• _Exercise instructions_
Given the material below, return only the lines starting at the line with "[195,362,312,377] features User" and ending at the line with "[268,537,311,552] [490,52,542,66] rules", exactly as they appear.

• _Given records_
----------

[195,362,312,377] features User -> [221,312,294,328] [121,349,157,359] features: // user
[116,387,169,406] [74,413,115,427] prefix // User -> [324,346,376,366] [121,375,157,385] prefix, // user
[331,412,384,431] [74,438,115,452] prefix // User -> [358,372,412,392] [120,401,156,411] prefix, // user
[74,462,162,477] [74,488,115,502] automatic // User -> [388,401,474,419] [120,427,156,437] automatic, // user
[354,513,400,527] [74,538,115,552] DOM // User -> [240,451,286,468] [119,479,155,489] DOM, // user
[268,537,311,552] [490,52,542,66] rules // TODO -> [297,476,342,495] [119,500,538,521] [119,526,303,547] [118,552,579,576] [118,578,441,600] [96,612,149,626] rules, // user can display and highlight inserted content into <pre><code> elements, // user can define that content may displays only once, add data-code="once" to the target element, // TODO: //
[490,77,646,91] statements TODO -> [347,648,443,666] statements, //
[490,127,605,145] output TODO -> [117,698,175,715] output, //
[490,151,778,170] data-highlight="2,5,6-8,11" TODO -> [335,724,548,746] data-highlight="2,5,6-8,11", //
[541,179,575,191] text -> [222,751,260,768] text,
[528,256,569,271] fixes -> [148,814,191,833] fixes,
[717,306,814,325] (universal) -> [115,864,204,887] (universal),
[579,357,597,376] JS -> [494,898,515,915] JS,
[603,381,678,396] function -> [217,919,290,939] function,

----------

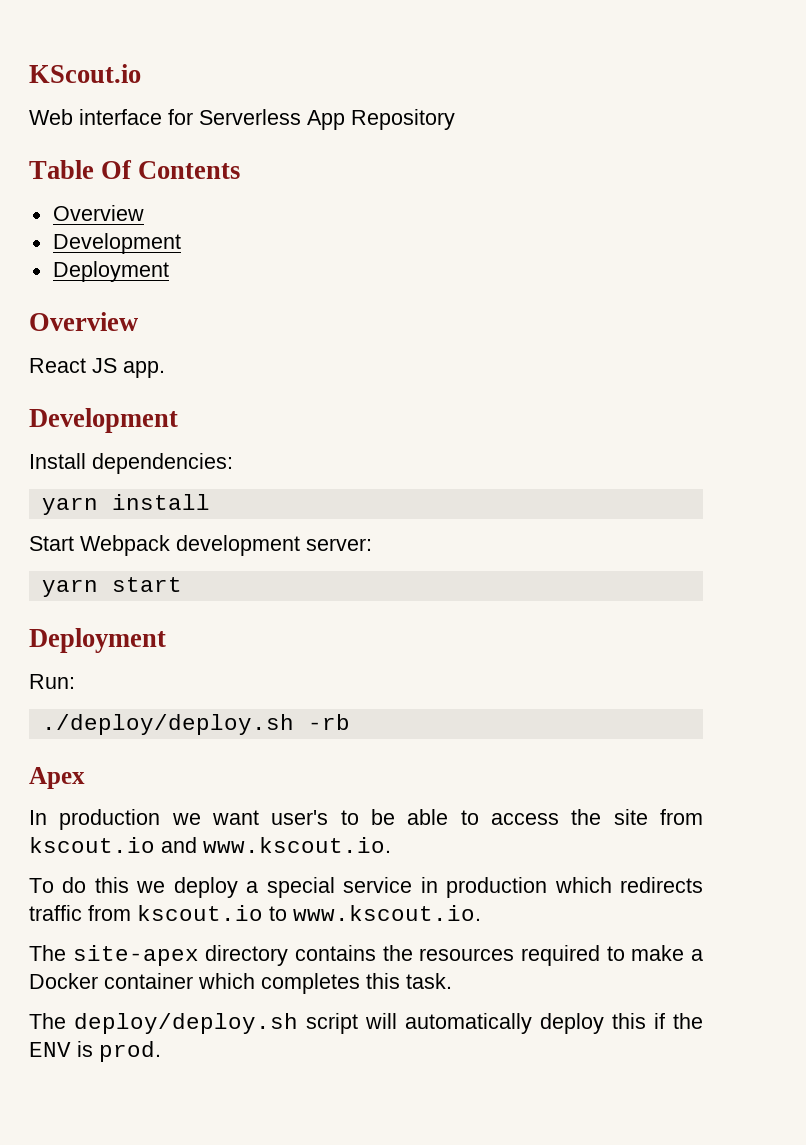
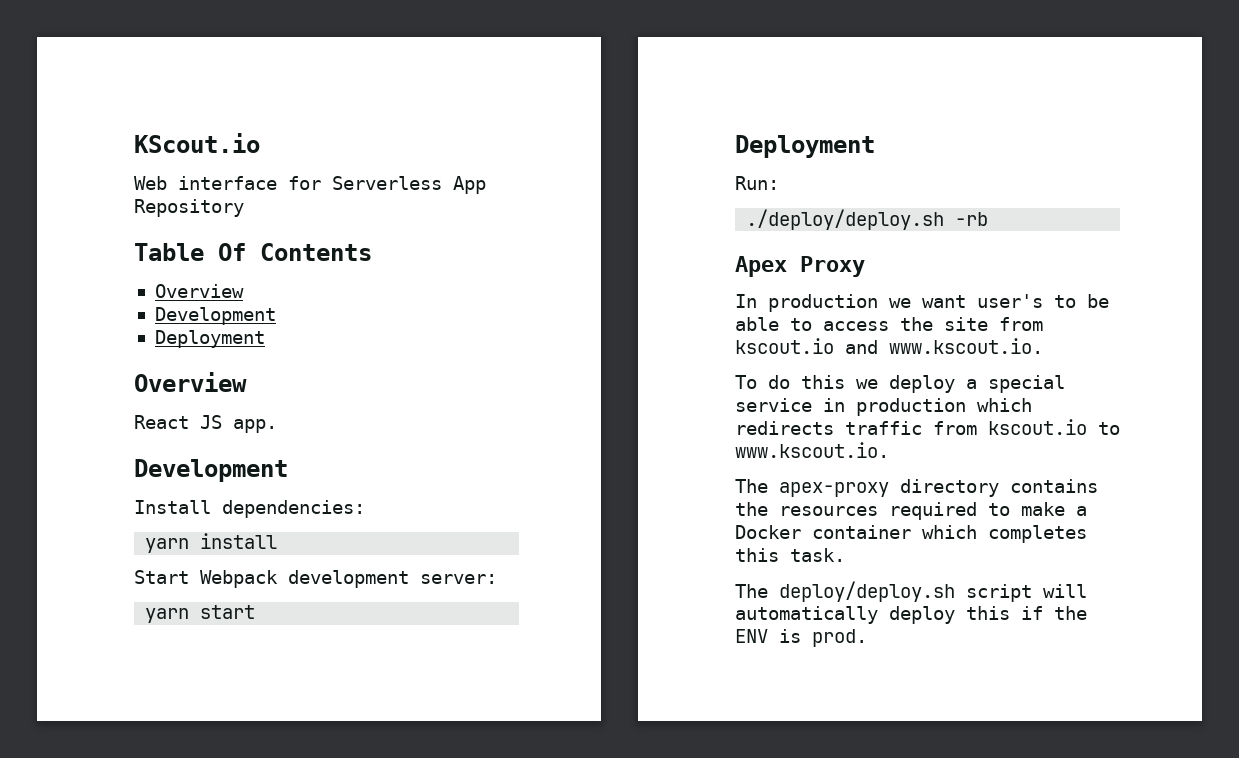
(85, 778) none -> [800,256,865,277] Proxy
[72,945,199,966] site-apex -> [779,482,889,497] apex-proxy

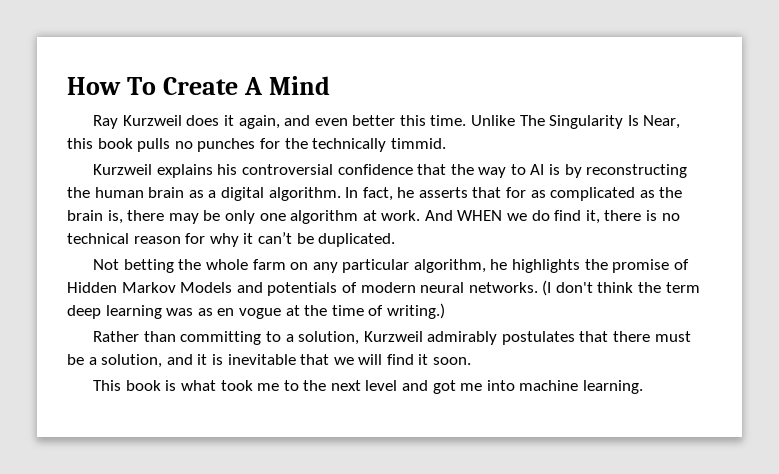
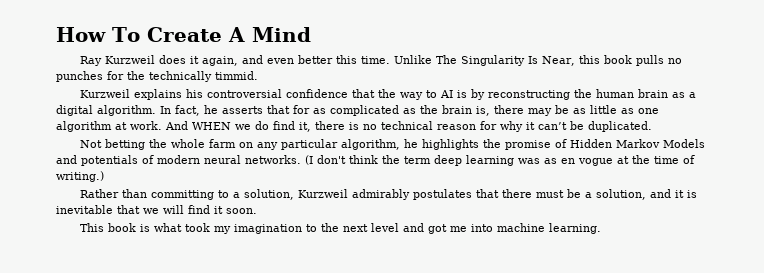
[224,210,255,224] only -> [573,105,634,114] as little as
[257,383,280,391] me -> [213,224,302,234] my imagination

----------

• _Written solution_
[195,362,312,377] features User -> [221,312,294,328] [121,349,157,359] features: // user
[116,387,169,406] [74,413,115,427] prefix // User -> [324,346,376,366] [121,375,157,385] prefix, // user
[331,412,384,431] [74,438,115,452] prefix // User -> [358,372,412,392] [120,401,156,411] prefix, // user
[74,462,162,477] [74,488,115,502] automatic // User -> [388,401,474,419] [120,427,156,437] automatic, // user
[354,513,400,527] [74,538,115,552] DOM // User -> [240,451,286,468] [119,479,155,489] DOM, // user
[268,537,311,552] [490,52,542,66] rules // TODO -> [297,476,342,495] [119,500,538,521] [119,526,303,547] [118,552,579,576] [118,578,441,600] [96,612,149,626] rules, // user can display and highlight inserted content into <pre><code> elements, // user can define that content may displays only once, add data-code="once" to the target element, // TODO: //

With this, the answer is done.